Task requirements | Below are the records; copy each line in them that holds the word "none".

Recorded data |
□ □ □ □ □
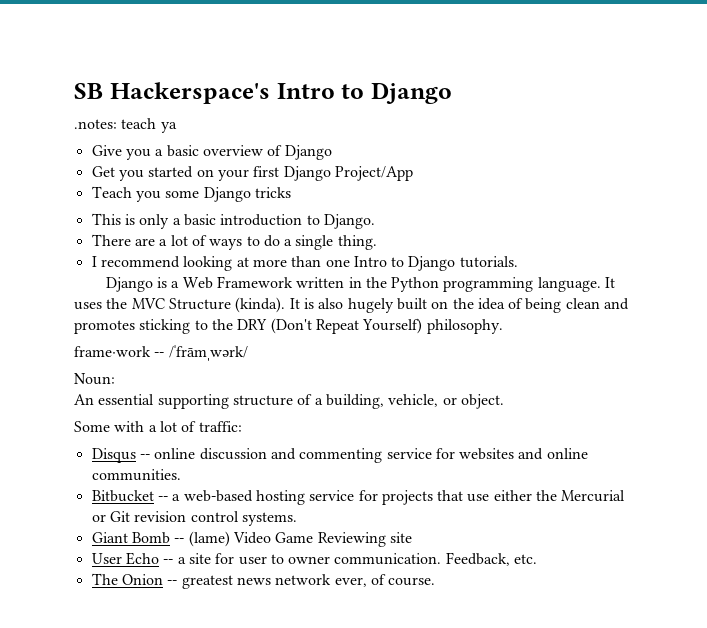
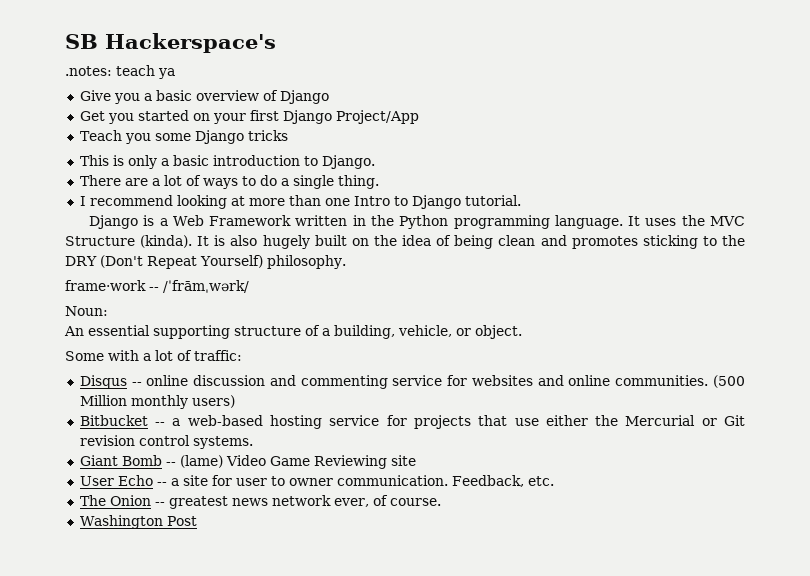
[276,82,452,104] Intro to Django -> (276, 43) none
[459,256,518,268] tutorials. -> [464,195,521,206] tutorial.
(181, 475) none -> [713,375,745,388] [79,395,235,409] (500 Million monthly users)
(436, 581) none -> [79,515,197,529] // Washington Post

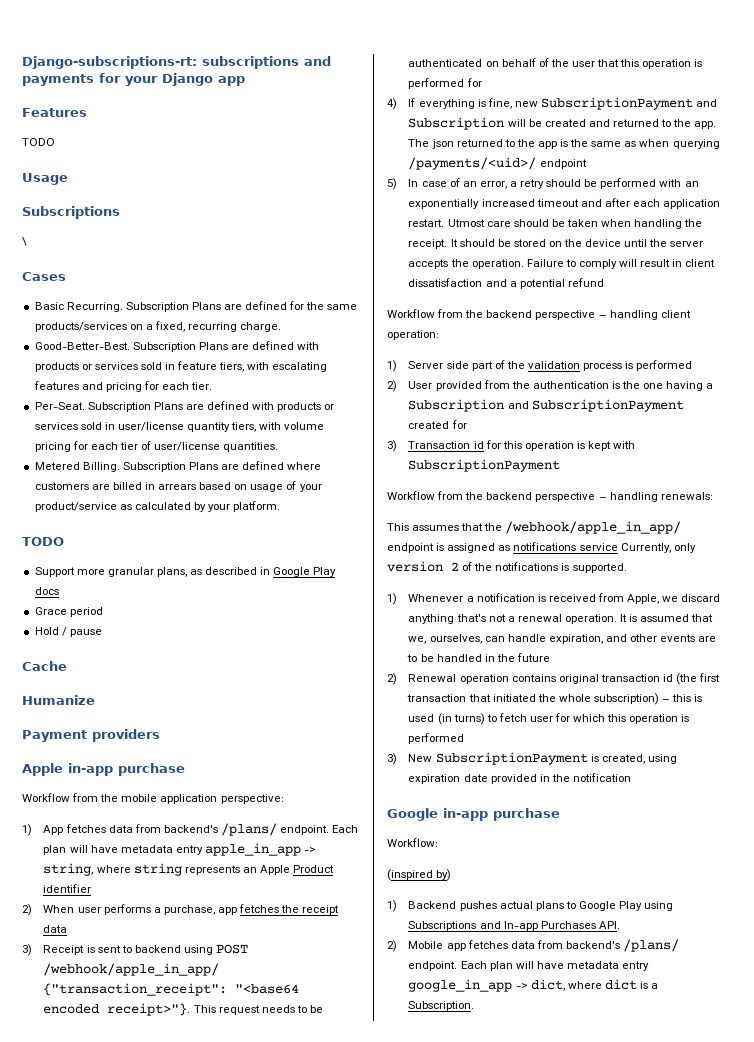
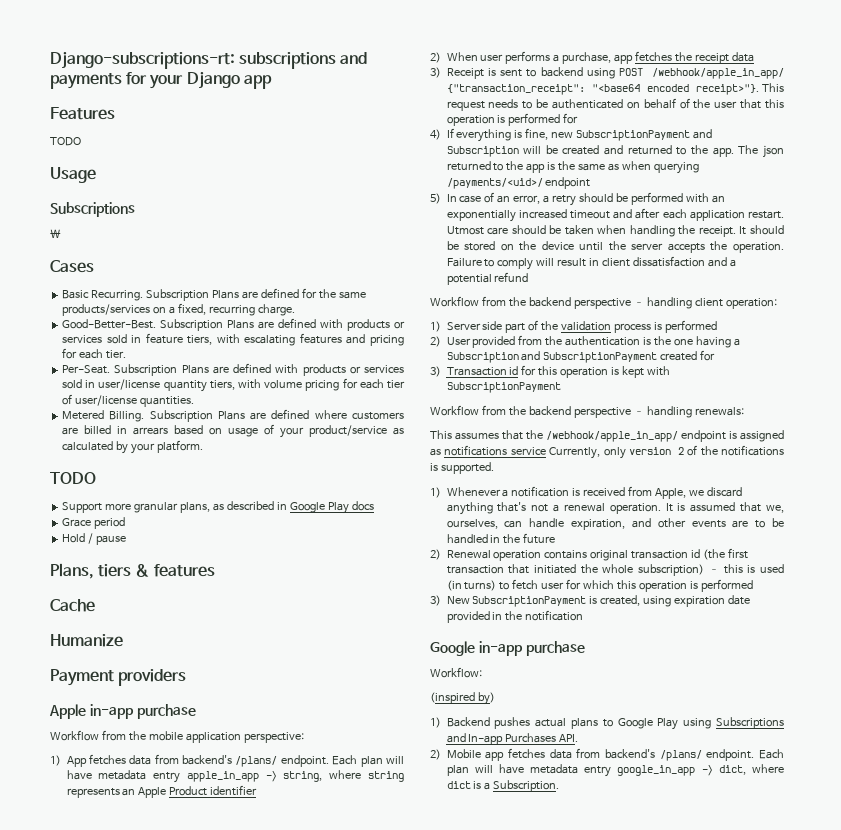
(102, 633) none -> [50,563,215,579] // Plans, tiers & features

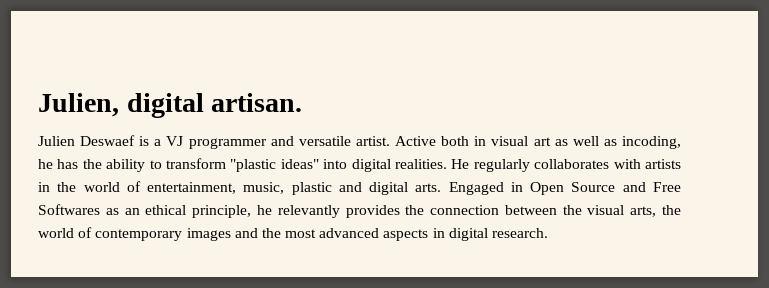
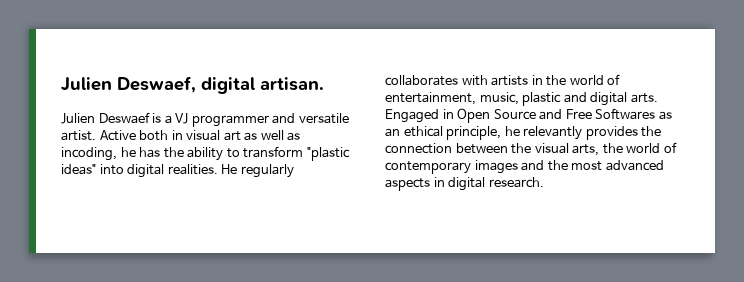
[38,93,119,117] Julien, -> [61,76,196,93] Julien Deswaef,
□ □ □ □ □
The answer |
[276,82,452,104] Intro to Django -> (276, 43) none
(181, 475) none -> [713,375,745,388] [79,395,235,409] (500 Million monthly users)
(436, 581) none -> [79,515,197,529] // Washington Post
(102, 633) none -> [50,563,215,579] // Plans, tiers & features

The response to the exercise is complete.